On 9 October 2014 16:00, Eric Rescorla <ekr@rtfm.com> wrote:

>
> 1. It is going to have a negative impact on performance on clients
>> which offer H2.
>>
>
The issue is that ALPN does not allow ciphers to be offered conditionally.
Wanting to avoid a second round trip in order to support h1 with weak
ciphers
does not mean that ALPN support it.

So either: 0) we don't restrict cipher differently for h1/h2; 1) we enhance
ALPN to allow ciphers to be protocol dependent; or 3) we design a handshake
that works with existing ALPN that is not fragile.

This PR is a proposal for 3).   I would look at it as penalising servers
that do
not accept strong ciphers rather than as penalising clients that offer h2.
But I'm open to other proposal to make the handshake robust?



> if the client and the server disagree about which ciphers are
> acceptable for H2 (and specifically if the server likes some cipher for
> H2 that the client does not) then you get a successful TLS connection
> but the H2 stack generates an error.
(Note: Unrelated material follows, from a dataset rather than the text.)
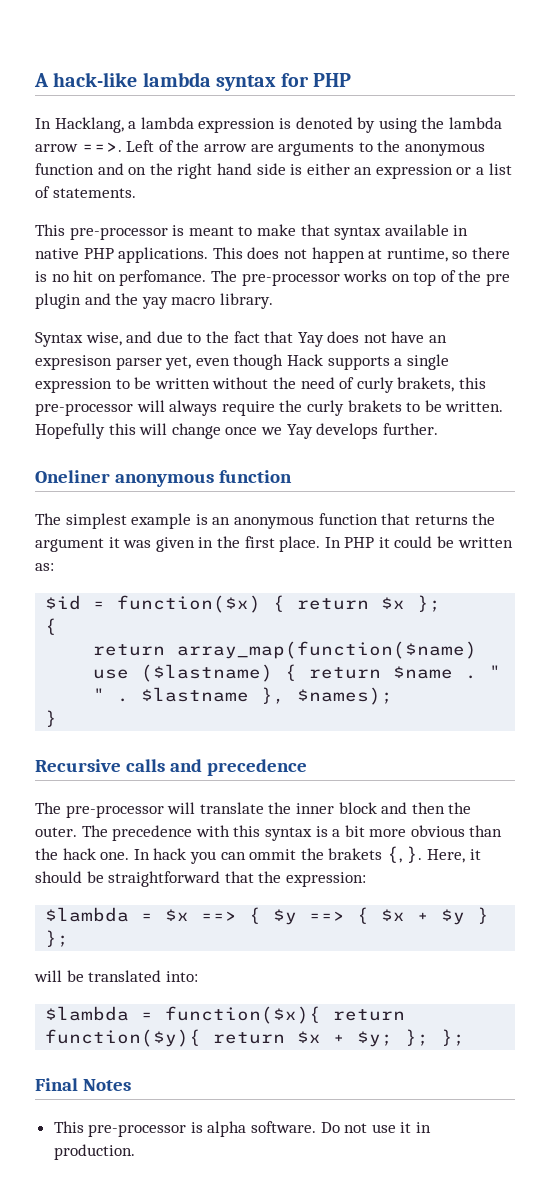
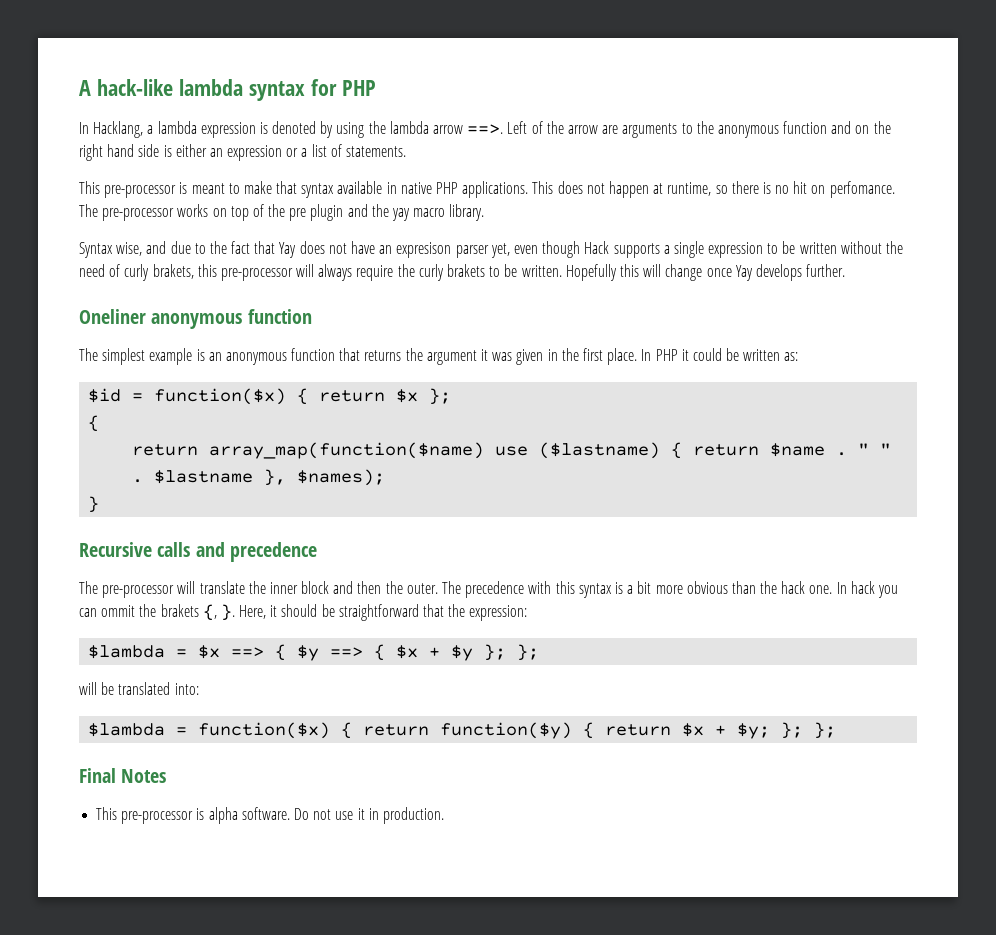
[260,427,282,435] we -> (732, 272) none
[477,907,490,924] } -> [484,644,507,661] };
[165,1006,406,1024] [45,1029,202,1047] function($x){ return function($y){ -> [198,722,595,739] function($x) { return function($y) {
At this point, the client could retry
> if it wished.
>

That was my very first suggestion way way back at the start of this whole
thread.
It was unacceptable but I can't recall why.

But that would work for me, so long as it was a MUST that any client
offering
weak ciphers for h1 compatibility would retry without h2 if one of those
ciphers is
accepted for h2.

I'll prepare a PR for that as well.

regards



-- 
Greg Wilkins <gregw@intalio.com>  @  Webtide - *an Intalio subsidiary*
http://eclipse.org/jetty HTTP, SPDY, Websocket server and client that scales
http://www.webtide.com  advice and support for jetty and cometd.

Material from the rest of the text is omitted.